“Labor Omnia Vincit” McKay Law​

Collinsville, OK Self-Driving Truck Accident Lawyer

Autonomous semi-trucks are actively operating on highways in Collinsville, OK—but the technology isn’t perfect, and accidents are happening. When AI-controlled freight trucks malfunction on busy highways, the damage to human bodies is severe. McKay Law is at the forefront to advocate for families harmed by this rapidly developing technology across OK. Autonomous truck cases differ fundamentally from typical trucking claims—there’s no driver behind the wheel to blame. Instead, responsibility may fall on the carrier using the self-driving technology, the manufacturer of the autonomous driving system, the company that built the vehicle, the makers of cameras, radar, and detection systems, software developers, mapping companies, and even remote human supervisors.

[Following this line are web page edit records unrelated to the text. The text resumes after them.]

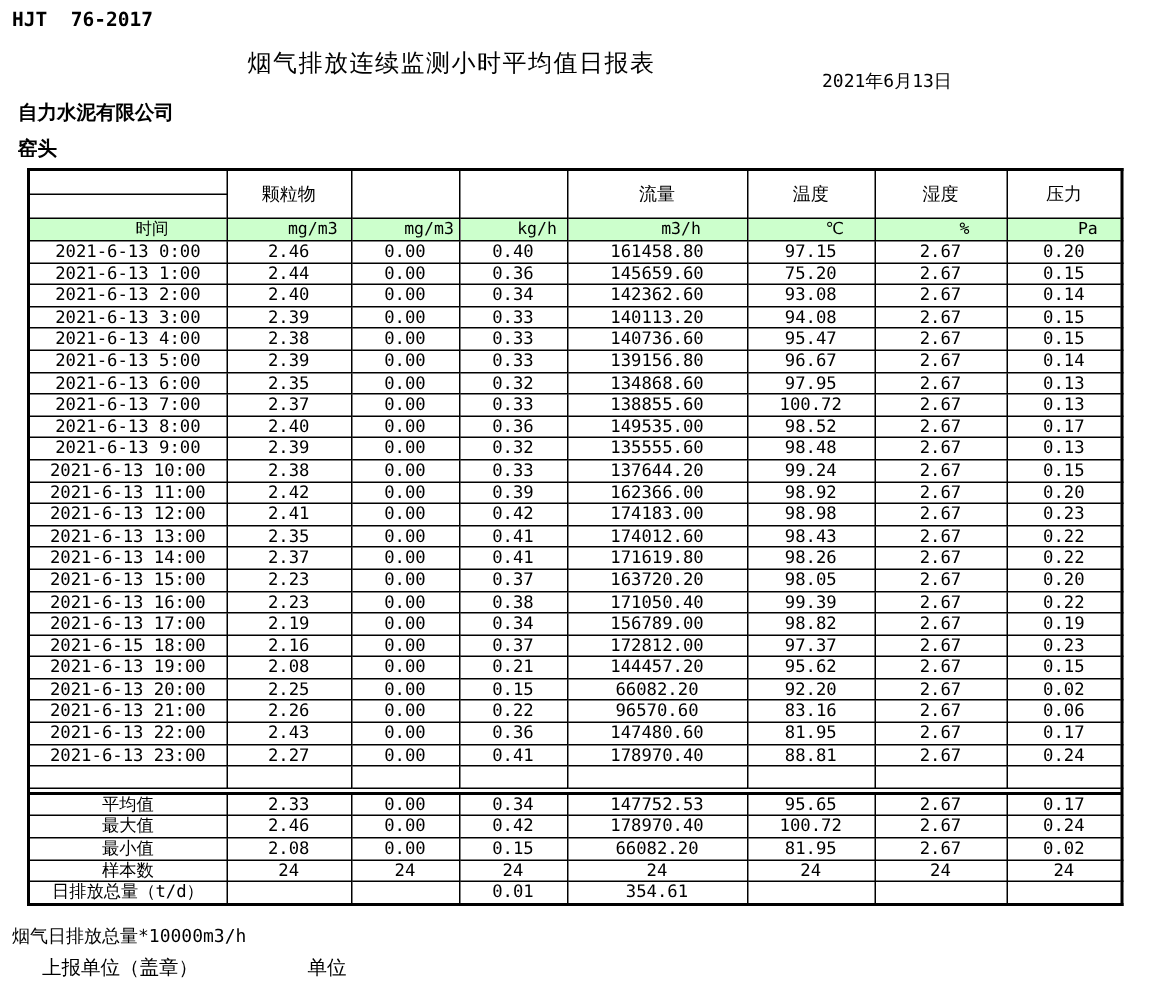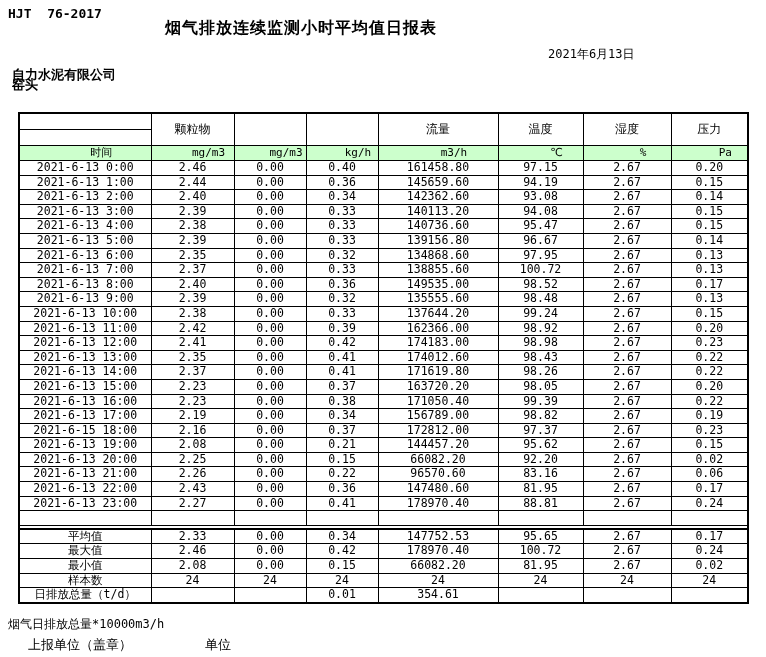--- a/index.html
+++ b/index.html
@@ -10,7 +10,7 @@
   }
   .abs{position:absolute;}
   .std{left:8px;top:6px;font-weight:bold;font-size:13px;white-space:pre;}
-  .title{left:165px;top:18px;font-weight:bold;font-size:16px;letter-spacing:1px;}
+  .title{left:165px;top:32px;font-weight:normal;font-size:16px;letter-spacing:1px;}
   .date{left:548px;top:46px;font-size:12px;}
   .company{left:12px;top:66px;font-weight:bold;font-size:13px;}
   .loc{left:12px;top:76px;font-weight:bold;font-size:13px;}

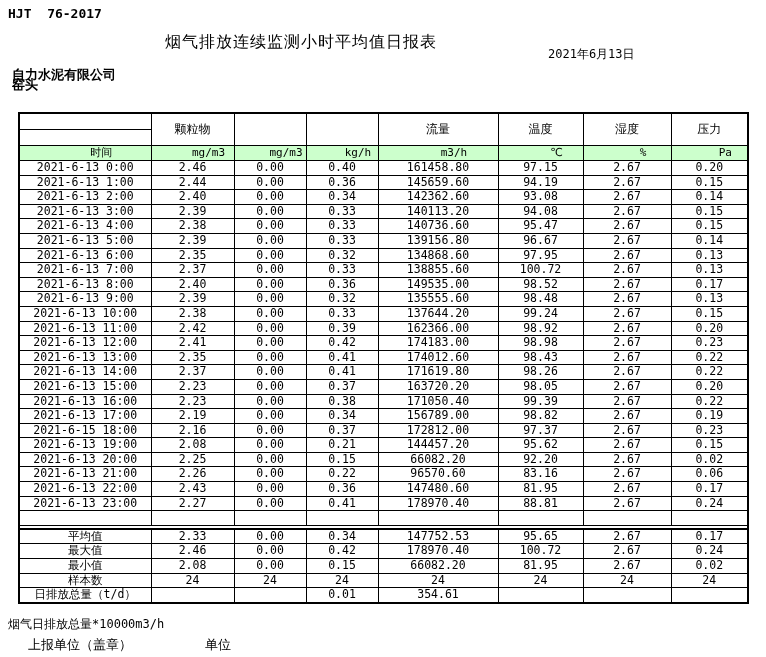--- a/index.html
+++ b/index.html
@@ -13,7 +13,7 @@
   .title{left:165px;top:32px;font-weight:normal;font-size:16px;letter-spacing:1px;}
   .date{left:548px;top:46px;font-size:12px;}
   .company{left:12px;top:66px;font-weight:bold;font-size:13px;}
-  .loc{left:12px;top:76px;font-weight:bold;font-size:13px;}
+  .loc{left:12px;top:90px;font-weight:bold;font-size:13px;}
 
   table.report{
     position:absolute;left:18px;top:112px;

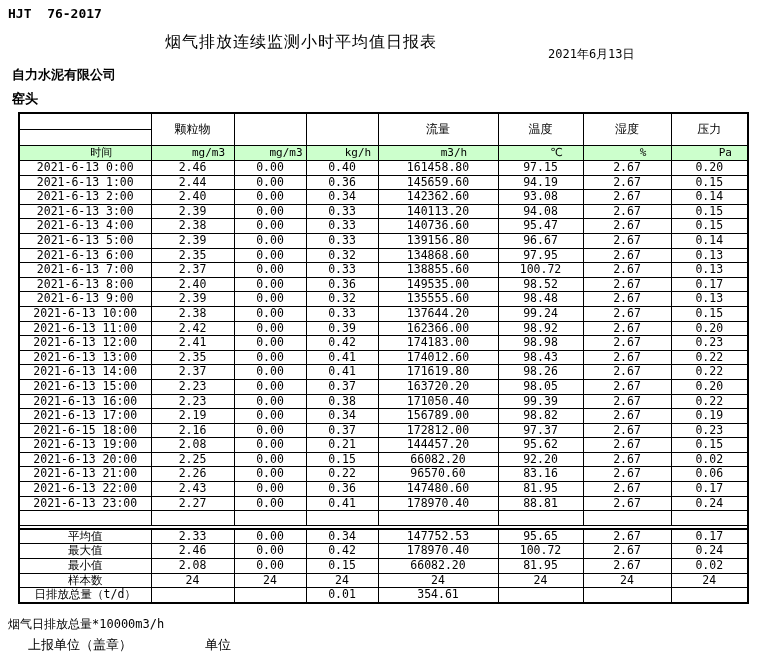--- a/index.html
+++ b/index.html
@@ -99,7 +99,7 @@
         <td>0.00</td>
         <td>0.36</td>
         <td>145659.60</td>
-        <td>94.19</td>
+        <td>75.20</td>
         <td>2.67</td>
         <td>0.15</td>
       </tr>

Our Collinsville driverless truck injury attorneys understand the cutting-edge questions of law and technology these cases present. Were known bugs left unpatched? Did the AI misidentify an object? Was the fleet rushed to market before it was safe? Did remote operators react too slowly?—these are the failures we expose. We partner with autonomous vehicle technologists, data analysts, and crash investigators to dissect the technology—because evidence in these cases lives in software, not skid marks alone. Harm caused by driverless commercial vehicles include TBIs, paraplegia, internal organ damage, and tragic loss of life—requiring decades of treatment, rehabilitation, and adaptive support. Billion-dollar autonomous vehicle developers and freight corporations deploy elite legal teams—and they will try to hide behind their technology, blame the software, or point fingers at other companies. We won’t be outmatched. Every client harmed by driverless technology is handled on a contingency fee basis—no attorney fees unless we win. Electronic data, sensor logs, and software records can be lost or overwritten—early legal action is essential to capture the evidence before it vanishes. Contact McKay Law today for a no-cost case review with a Collinsville, OK self-driving truck accident lawyer who will hold tech companies, manufacturers, and operators accountable for the harm they’ve caused.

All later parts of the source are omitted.